The Jungle South of the Mountain
CBC Books | CBC | Posted: March 9, 2017 3:53 PM | Last Updated: April 10, 2017
Andrew Westoll
In an unnamed country on the northern coast of South America, scientist Stanley is deeply embedded in the life of the rainforest. He's been studying a troop of capuchin monkeys for eight years — seven since his wife, Maria, left him, and their mentor mysteriously disappeared. The country is preparing for a hotly contested election, which promises to unleash ancient tensions among the populace. Stanley, however, is oblivious to this, focused only on his research and his conviction that Maria will one day come back to him. But then his research is violently threatened: one of his beloved monkeys goes missing, and then another. Something is killing them, one by one. Stanley decides to take matters into his own hands, but soon learns that there are forces in the jungle as difficult to quell as the spirit of rebellion brewing in the south. Soon, Stanley finds everything he holds dear — his livelihood, his monkeys, his very life — in danger.

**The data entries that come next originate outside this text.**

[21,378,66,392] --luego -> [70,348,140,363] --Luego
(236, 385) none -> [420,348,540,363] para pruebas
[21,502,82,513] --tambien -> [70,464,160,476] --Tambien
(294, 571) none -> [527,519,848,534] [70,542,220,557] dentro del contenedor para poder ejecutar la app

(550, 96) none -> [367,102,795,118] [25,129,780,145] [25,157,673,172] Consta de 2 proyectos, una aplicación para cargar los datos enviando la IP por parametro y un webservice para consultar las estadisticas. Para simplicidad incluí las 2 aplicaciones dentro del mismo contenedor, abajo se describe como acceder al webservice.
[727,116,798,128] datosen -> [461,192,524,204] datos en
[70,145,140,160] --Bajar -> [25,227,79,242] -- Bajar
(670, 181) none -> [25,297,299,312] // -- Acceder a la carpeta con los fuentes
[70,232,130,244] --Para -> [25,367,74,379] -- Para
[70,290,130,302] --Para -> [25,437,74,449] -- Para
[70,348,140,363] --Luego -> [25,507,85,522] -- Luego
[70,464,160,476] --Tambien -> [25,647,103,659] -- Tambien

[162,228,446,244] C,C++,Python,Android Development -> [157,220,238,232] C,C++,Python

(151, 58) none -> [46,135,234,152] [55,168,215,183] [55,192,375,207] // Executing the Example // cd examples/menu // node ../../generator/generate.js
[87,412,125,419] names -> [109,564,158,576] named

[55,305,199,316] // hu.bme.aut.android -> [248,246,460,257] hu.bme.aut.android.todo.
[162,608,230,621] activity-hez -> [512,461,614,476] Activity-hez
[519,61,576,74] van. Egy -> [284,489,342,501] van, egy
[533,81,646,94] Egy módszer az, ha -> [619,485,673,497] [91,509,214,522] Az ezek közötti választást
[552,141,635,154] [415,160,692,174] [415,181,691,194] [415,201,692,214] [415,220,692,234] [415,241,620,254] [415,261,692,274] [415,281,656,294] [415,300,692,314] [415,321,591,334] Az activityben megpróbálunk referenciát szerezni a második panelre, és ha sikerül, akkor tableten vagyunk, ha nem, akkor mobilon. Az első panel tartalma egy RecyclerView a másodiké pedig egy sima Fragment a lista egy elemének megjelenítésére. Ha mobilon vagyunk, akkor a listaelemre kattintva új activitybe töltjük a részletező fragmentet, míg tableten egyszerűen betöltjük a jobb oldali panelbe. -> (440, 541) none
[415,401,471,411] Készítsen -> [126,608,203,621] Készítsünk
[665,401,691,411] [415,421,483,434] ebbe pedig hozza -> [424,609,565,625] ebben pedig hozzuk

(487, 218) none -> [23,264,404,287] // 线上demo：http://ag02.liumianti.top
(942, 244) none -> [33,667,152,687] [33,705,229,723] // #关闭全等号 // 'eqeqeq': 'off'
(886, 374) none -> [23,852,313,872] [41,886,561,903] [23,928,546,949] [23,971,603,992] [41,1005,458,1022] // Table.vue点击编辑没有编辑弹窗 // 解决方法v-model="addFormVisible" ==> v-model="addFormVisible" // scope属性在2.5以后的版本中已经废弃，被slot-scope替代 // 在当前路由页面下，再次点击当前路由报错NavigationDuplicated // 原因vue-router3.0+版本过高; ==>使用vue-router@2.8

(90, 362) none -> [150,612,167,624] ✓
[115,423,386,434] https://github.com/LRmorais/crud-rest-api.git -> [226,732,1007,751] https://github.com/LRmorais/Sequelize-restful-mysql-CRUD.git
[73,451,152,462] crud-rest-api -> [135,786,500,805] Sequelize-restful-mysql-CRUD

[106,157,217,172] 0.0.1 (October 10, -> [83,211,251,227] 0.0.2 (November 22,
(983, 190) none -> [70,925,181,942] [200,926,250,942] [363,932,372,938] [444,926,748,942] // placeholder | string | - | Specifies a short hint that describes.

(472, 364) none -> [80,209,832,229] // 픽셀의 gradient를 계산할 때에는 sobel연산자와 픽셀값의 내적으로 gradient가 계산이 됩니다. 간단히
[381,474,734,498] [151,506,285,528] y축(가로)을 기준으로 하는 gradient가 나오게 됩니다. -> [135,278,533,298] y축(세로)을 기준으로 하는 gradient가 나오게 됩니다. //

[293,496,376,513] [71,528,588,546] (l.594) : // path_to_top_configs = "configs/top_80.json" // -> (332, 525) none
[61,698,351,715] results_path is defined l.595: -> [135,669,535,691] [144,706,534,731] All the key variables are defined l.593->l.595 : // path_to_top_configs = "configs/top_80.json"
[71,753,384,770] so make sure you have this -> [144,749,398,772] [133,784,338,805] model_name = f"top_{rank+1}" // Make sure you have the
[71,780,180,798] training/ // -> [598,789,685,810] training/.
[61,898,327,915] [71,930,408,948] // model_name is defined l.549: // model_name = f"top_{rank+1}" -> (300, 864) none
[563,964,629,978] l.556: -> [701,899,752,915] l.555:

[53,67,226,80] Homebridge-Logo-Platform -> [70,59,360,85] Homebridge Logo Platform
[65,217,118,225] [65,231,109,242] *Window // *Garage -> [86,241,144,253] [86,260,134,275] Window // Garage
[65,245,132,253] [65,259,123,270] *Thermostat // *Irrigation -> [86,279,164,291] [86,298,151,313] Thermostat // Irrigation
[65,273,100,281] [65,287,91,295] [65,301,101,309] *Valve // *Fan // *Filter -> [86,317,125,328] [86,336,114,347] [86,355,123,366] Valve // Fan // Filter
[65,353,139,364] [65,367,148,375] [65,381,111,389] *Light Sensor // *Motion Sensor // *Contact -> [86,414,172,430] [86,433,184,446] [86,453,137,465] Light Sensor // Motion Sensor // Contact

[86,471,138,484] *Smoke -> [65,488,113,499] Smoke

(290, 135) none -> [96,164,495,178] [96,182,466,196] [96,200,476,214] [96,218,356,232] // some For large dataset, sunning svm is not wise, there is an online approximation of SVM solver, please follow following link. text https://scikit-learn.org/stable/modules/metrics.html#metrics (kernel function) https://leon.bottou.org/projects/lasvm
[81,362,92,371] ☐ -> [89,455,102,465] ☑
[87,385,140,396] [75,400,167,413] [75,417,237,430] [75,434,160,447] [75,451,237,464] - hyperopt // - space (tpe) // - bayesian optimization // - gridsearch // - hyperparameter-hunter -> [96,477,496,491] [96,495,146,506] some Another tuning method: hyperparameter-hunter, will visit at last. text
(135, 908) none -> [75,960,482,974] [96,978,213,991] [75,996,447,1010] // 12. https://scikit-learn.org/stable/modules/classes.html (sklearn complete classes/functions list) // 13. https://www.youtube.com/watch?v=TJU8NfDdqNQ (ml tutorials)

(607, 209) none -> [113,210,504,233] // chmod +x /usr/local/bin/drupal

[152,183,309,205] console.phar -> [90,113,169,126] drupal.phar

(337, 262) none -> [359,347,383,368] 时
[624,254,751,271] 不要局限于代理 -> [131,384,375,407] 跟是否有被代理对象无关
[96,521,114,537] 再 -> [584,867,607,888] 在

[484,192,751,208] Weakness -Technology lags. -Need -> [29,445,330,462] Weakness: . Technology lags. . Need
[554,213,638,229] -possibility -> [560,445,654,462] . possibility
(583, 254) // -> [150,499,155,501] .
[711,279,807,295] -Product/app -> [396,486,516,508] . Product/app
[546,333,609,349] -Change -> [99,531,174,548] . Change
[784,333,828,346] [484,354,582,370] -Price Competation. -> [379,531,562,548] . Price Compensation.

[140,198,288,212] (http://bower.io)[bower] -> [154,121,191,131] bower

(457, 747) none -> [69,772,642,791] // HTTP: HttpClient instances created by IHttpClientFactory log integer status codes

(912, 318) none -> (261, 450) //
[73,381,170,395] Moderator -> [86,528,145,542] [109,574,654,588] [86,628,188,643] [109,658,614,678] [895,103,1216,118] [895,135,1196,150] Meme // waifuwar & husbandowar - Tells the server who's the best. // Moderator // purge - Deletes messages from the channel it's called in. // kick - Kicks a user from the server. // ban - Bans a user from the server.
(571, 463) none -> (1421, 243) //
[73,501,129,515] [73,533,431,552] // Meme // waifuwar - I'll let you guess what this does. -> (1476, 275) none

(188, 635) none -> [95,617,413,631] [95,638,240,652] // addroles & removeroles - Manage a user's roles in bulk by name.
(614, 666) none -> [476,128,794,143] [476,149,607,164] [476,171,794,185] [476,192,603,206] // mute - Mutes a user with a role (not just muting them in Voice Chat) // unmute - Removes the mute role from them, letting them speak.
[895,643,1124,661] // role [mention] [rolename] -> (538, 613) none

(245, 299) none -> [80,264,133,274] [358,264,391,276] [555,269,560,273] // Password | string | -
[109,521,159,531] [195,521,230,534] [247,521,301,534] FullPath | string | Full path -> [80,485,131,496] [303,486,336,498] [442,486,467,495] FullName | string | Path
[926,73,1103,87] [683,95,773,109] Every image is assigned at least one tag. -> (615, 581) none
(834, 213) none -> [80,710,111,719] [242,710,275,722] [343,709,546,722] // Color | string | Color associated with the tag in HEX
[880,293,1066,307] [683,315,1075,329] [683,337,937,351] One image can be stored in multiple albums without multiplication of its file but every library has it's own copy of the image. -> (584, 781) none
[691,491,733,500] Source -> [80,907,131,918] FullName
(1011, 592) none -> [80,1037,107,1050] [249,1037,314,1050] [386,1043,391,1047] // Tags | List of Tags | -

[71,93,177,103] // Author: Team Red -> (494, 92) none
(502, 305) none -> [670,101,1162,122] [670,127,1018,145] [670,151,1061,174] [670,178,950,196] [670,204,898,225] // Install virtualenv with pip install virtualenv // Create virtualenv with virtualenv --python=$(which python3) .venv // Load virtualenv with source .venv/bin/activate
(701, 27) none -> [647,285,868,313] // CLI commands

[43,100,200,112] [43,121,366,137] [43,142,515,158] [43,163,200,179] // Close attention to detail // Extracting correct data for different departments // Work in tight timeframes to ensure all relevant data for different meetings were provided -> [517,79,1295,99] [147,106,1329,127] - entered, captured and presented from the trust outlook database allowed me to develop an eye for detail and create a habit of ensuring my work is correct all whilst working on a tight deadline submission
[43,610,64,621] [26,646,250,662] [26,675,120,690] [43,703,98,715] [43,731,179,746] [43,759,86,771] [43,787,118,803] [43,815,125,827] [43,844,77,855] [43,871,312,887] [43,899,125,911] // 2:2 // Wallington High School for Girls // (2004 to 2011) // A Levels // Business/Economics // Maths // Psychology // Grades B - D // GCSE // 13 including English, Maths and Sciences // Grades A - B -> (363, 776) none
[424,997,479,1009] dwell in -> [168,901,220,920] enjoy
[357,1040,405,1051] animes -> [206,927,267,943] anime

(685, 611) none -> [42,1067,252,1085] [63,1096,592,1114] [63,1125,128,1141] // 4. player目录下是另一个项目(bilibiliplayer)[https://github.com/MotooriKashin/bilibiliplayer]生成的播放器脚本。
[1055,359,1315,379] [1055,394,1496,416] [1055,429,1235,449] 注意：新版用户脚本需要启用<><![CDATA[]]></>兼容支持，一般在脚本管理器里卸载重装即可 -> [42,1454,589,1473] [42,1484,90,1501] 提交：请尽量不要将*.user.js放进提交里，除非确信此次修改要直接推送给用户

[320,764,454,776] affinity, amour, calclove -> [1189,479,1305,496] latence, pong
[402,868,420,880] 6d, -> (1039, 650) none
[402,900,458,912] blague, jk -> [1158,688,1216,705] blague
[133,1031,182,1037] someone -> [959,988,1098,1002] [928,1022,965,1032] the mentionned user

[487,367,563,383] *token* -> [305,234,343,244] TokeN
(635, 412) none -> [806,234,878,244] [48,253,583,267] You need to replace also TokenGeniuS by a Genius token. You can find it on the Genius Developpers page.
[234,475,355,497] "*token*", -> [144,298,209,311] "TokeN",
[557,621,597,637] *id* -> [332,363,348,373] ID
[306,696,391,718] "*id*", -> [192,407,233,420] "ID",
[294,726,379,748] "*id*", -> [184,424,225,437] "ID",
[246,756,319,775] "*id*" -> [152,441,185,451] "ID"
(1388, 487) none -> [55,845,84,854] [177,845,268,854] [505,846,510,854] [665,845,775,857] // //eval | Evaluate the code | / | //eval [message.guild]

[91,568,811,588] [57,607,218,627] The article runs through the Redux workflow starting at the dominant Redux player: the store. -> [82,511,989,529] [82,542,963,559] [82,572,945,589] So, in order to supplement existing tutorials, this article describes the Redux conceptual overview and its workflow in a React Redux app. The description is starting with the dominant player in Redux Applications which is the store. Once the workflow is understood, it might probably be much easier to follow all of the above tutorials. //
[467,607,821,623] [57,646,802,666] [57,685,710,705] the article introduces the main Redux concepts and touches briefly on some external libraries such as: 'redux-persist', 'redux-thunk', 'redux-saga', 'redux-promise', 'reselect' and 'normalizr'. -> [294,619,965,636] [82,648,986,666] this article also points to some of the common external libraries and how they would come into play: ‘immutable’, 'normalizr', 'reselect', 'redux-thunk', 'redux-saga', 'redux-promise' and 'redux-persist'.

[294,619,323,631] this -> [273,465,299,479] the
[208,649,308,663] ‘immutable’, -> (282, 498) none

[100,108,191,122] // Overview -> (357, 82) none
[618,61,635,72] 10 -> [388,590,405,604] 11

The Jungle South of the Mountain is a powerful, brilliantly imagined novel about the stories we believe, the lies we tell and the choices we make to protect what we love. (From HarperCollins Canada)
From the book
The letter arrived with the provisions, and when Stanley spotted it among the bags of cassava flour and the cans of beans and the bottles of palum he understood the rains were on their way. It was that time of year again, the last weeks of the dry season, when Maria penned her annual letter and Stanley braced himself for the deluge. Before he'd unfurled his hammock for the night and cracked the rum, he had slipped the unopened letter and a fresh jugo of beer into his day pack.
From The Jungle South of the Mountain by Andrew Westoll ©2016. Published by HarperCollins Canada.